Escape the Dark Castle

On the morning of Christmas Eve I was headed out the door for the drive to Connecticut to visit family when a FedEx truck pulled up in front of my house. If their goal was to deliver in time for Christmas, this was as last minute as it could get. The driver dropped off a massive box and I couldn’t think of anything I had ordered that could explain it. Out of shear curiosity I brought it inside to open it up before leaving. Much to my surprise, it contained a pile of game boxes for a kickstarter project I backed back in July and forgot all about – Escape the Dark Castle.

Honestly, I don’t recall how I found out about this game, but the description struck a chord and so I decided to back it. But the thing is – this wasn’t the first kickstarter for this game. That had come and gone back in 2017, and the game already had an expansion pack to boot. This kickstarter was for three new expansion packs – two along the lines of the first, and the third was a new fancy “collector’s box” that could contain all the bits of the game and various expansions.

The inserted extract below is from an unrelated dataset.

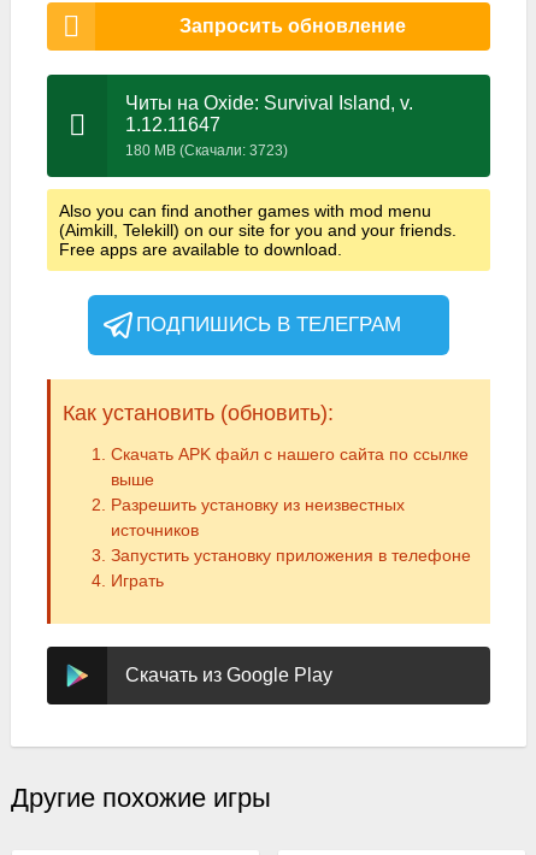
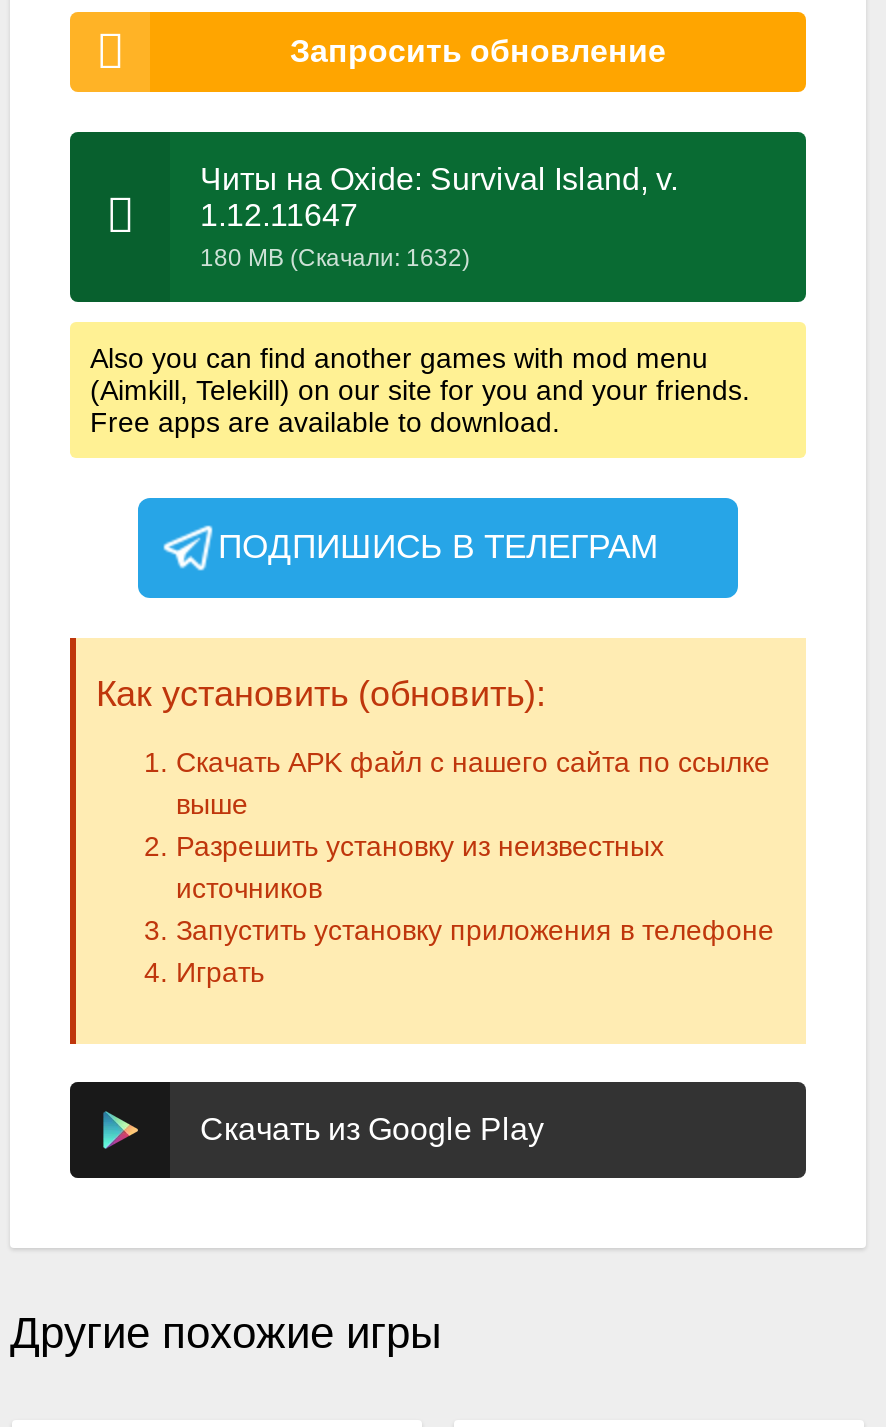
[125,142,288,159] 180 MB (Скачали: 3723) -> [200,243,470,271] 180 MB (Скачали: 1632)

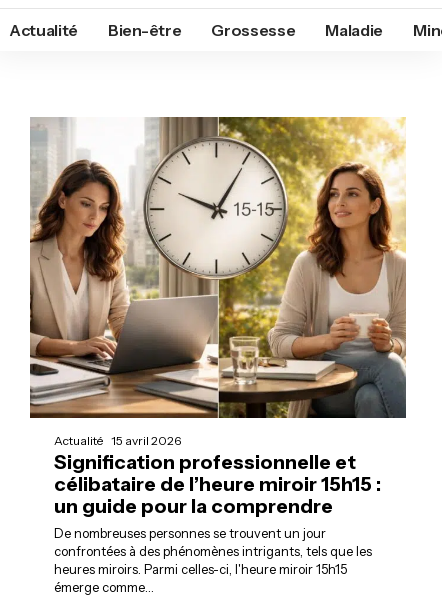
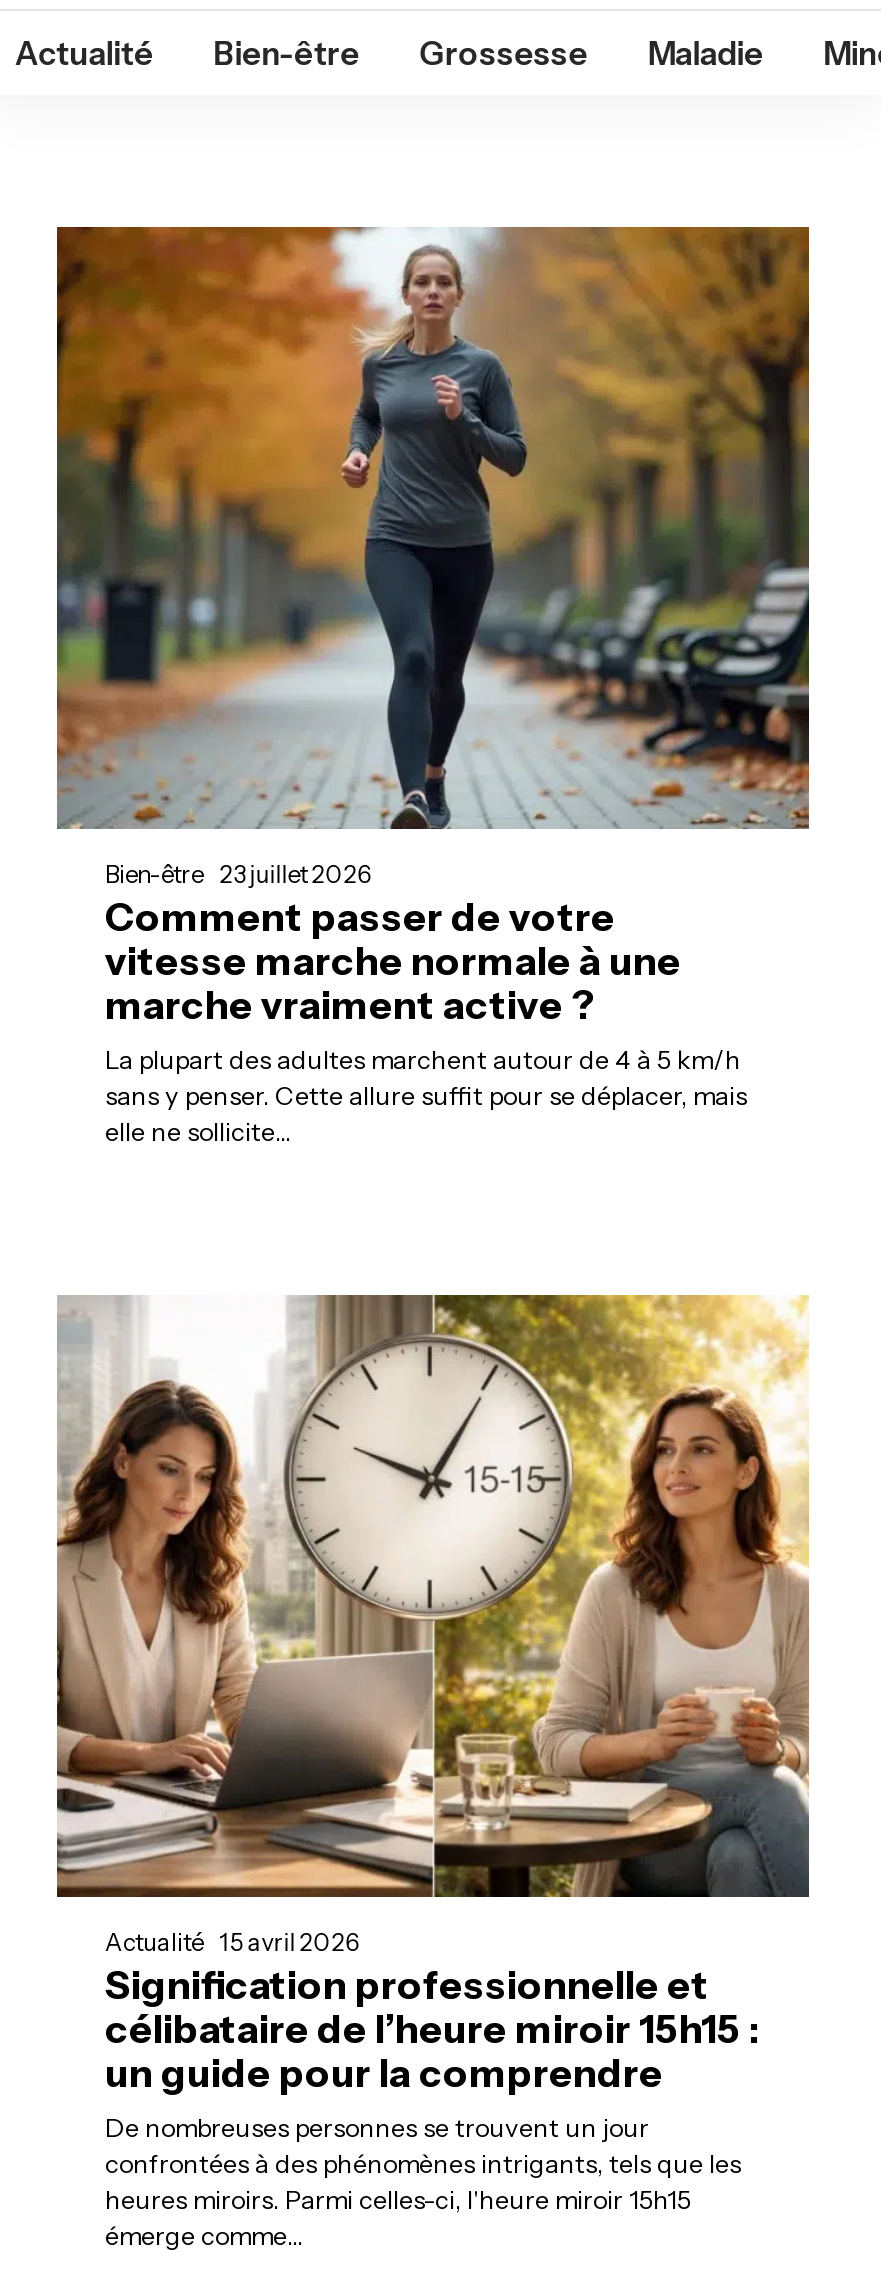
none -> [55,225,811,1147] [image] | Bien-être 23 juillet 2026 | Comment passer de votre | vitesse marche normale à une | marche vraiment active ? | La plupart des adultes marchent autour de 4 à 5 km/h | sans y penser. Cette allure suffit pour se déplacer, mais | elle ne sollicite…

After a short debate on whether I should go find their site and just order the original game, I decided what the heck and backed at the level that got me everything – the original game, the three expansions, and the collector’s box. Hence the massive package delivered by FedEx I found myself opening on Christmas Eve. It was a gamble, but in this case, it totally paid off. Yesterday I sat down with two friends to play the thing, first just the original base game, and then the second run layering a mix of expansion material.

So, what’s the game like? It’s a fairly quick co-op game with a light RPG feel. The setting is kind of spooky medieval with a good dollop of the supernatural. The premise is that you’re a bunch of prisoners trapped in the dungeons below the dark castle and you have to try and escape. Characters are kind of ordinary medieval folks – a Tanner, a Tailer, a Miller, etc. Each character has different values in three stats – might, cunning, and wisdom – and a custom six-sided die with faces printed to represent the level of each stat (eg, the Smith with his high might has a lot more might icons on his die than cunning or wisdom). The dice are used most often in combat, but also some times to make random checks to say cross a collapsing bridge or dodge a flying demon.

The set-up of the game is the most important – you build a deck of 15 random encounter cards that you have to make your way through to escape. Some of them are straight up fights – it shows stats for the bad guy and then you use the standard combat rules to fight them off. However, every card includes some really well written text on what happens to your little group as it explores the castle, and more often than not you’re presented with choices you must make as a group. In one case we encountered a noble who was also looking for a way out – we could help him by telling him where we had been, or jump him and rob him. Given that we were beat up terrified commoners, and he was written with a somewhat haughty voice (I mean, he was a noble), we opted for the latter.

The random elements in our first game combined to create some fun story elements, and imprinted themselves on our characters in really enjoyable ways. For example, at one point our Tanner got separated from the group and had to survive torture before he could rejoin us. He had to make 5 checks to survive the beatings, but earlier he had found a magical scroll that allowed him to heal himself any time he rolled a specific face of his die. In his 5 attempts to survive the torture he amazingly rolled that healing result 3 times, coming away from the torture actually healthier than he had started. Thus we decided that our Tanner was in fact a masochist, and the torture was just what he needed to feel in control of his fate again as he attempted escape. This theme stuck with him for the rest of the game, and there were plenty of jokes of what kind of leather-work he was dreaming of returning to if he ever made it out of the castle, and one very funny scene where he muffled his screams of terror by inserting a ball-gag in his mouth.

So, the base game was super fun. On the other hand, I’d give the expansion material a mixed review. Some of the more generic elements I really enjoyed – one expansion adds henchmen to the game, and another adds some interesting dice to help tune the difficulty. These generic add-ons were generally well received by our group. We especially enjoyed the henchmen, and managed to draw all three through the course of our game. Some of the expansions try to push a specific narrative, even recommending you stack the encounter deck with a specific set of cards in a specific order. We played one of these for our second game, and frankly I think it made the game suffer.

Without the random element it felt like the story was a bit too forced. It reminded me of that site that analyzes the progression of Choose Your Own Adventure books, which shows a clear evolution from more branching/random outcomes towards a linear narrative. The fun of the game for me was watching the emergent story form, and in the second run it felt like the game was trying too hard to control the narrative.

Nevertheless, it was a really fun game, and I look forward to playing it some more. Ultimately the game definitely delivers on what it promises – a quick to set up, quick to play, story rich game that is evocative of more complex table top RPGs.

3 thoughts on “Escape the Dark Castle

  1. Glad to see another fan of Escape the Dark Castle. I wonder if you saw one of my blog posts about it from earlier this year? I just got my stuff yesterday, and me and a gaming buddy played three games this evening.